_Task_
Omit the images and output every line of the data below exactly.

━━━━━━

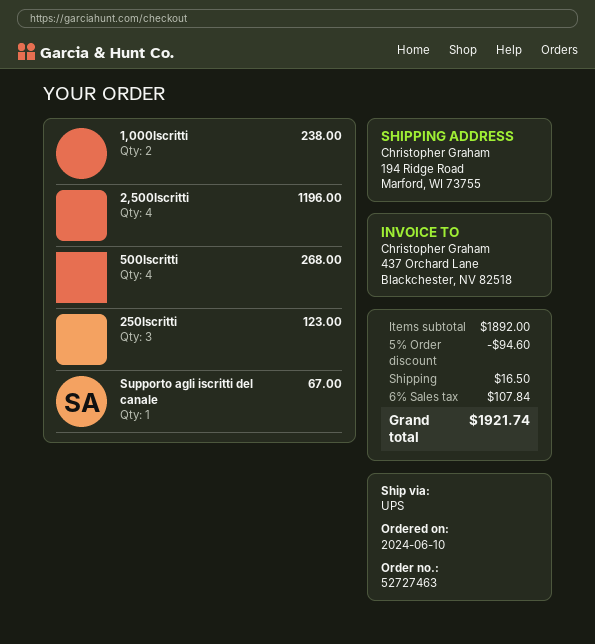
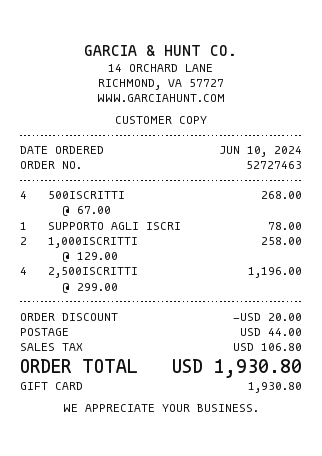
1,000Iscritti: 2 for 238.00 -> 2 for 258.00
250Iscritti: 3 for 123.00 -> none
Supporto agli iscritti del canale: 1 for 67.00 -> 1 for 78.00
discount: 94.60 -> 20.00
shipping: 16.50 -> 44.00
tax: 107.84 -> 106.80
total: 1921.74 -> 1930.80

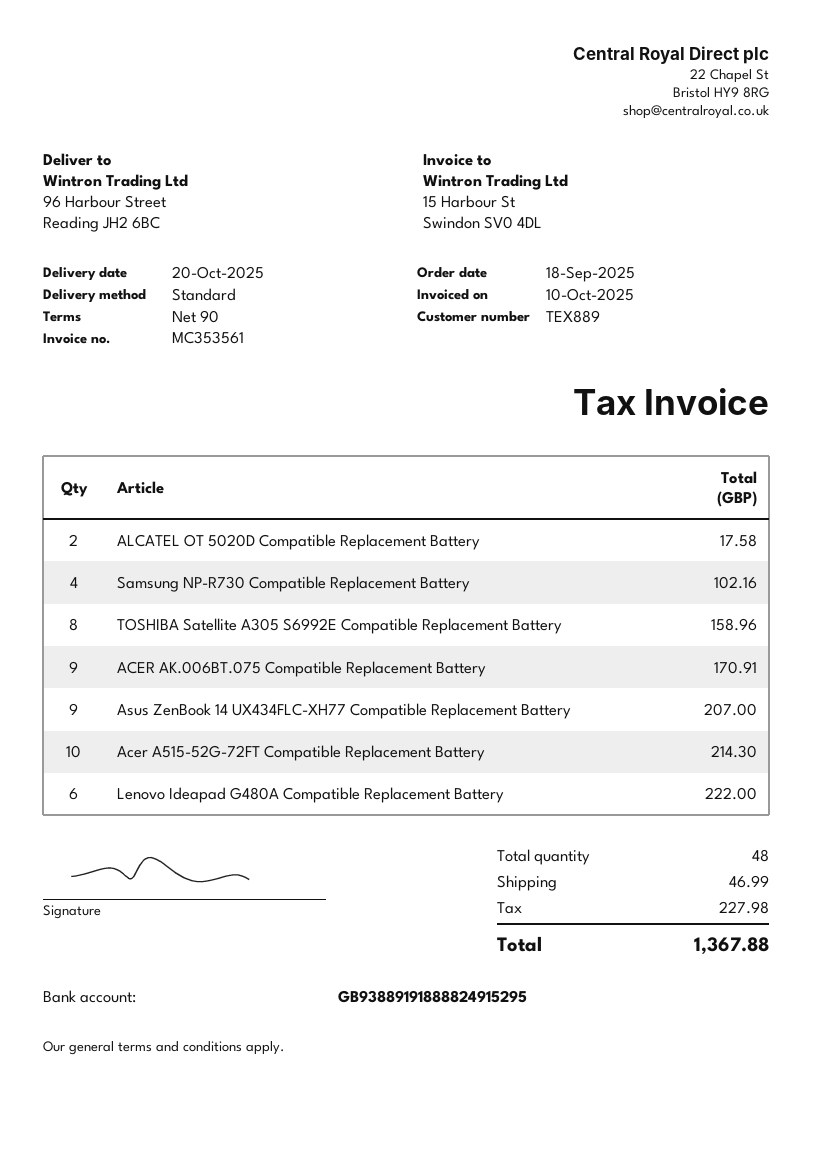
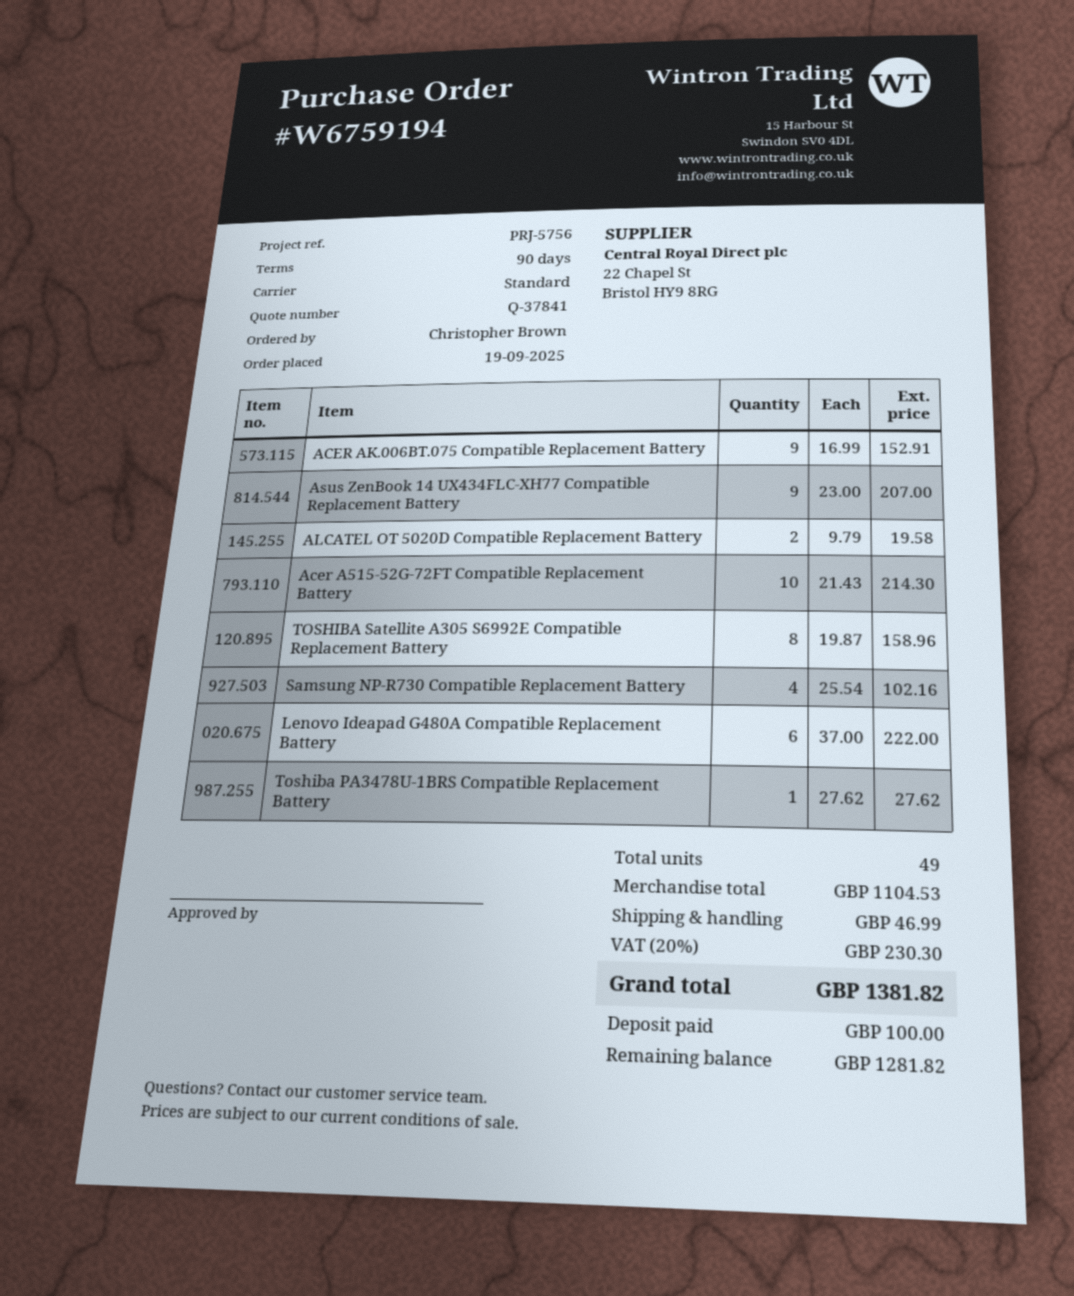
order date: 2025-09-18 -> 2025-09-19
ALCATEL OT 5020D Compatible Replacement Battery: 2 for 17.58 -> 2 for 19.58
ACER AK.006BT.075 Compatible Replacement Battery: 9 for 170.91 -> 9 for 152.91
Toshiba PA3478U-1BRS Compatible Replacement Battery: none -> 1 for 27.62
total quantity: 48 -> 49
tax: 227.98 -> 230.30
total: 1367.88 -> 1381.82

━━━━━━

_Solution for this task_
1,000Iscritti: 2 for 238.00 -> 2 for 258.00
250Iscritti: 3 for 123.00 -> none
Supporto agli iscritti del canale: 1 for 67.00 -> 1 for 78.00
discount: 94.60 -> 20.00
shipping: 16.50 -> 44.00
tax: 107.84 -> 106.80
total: 1921.74 -> 1930.80

order date: 2025-09-18 -> 2025-09-19
ALCATEL OT 5020D Compatible Replacement Battery: 2 for 17.58 -> 2 for 19.58
ACER AK.006BT.075 Compatible Replacement Battery: 9 for 170.91 -> 9 for 152.91
Toshiba PA3478U-1BRS Compatible Replacement Battery: none -> 1 for 27.62
total quantity: 48 -> 49
tax: 227.98 -> 230.30
total: 1367.88 -> 1381.82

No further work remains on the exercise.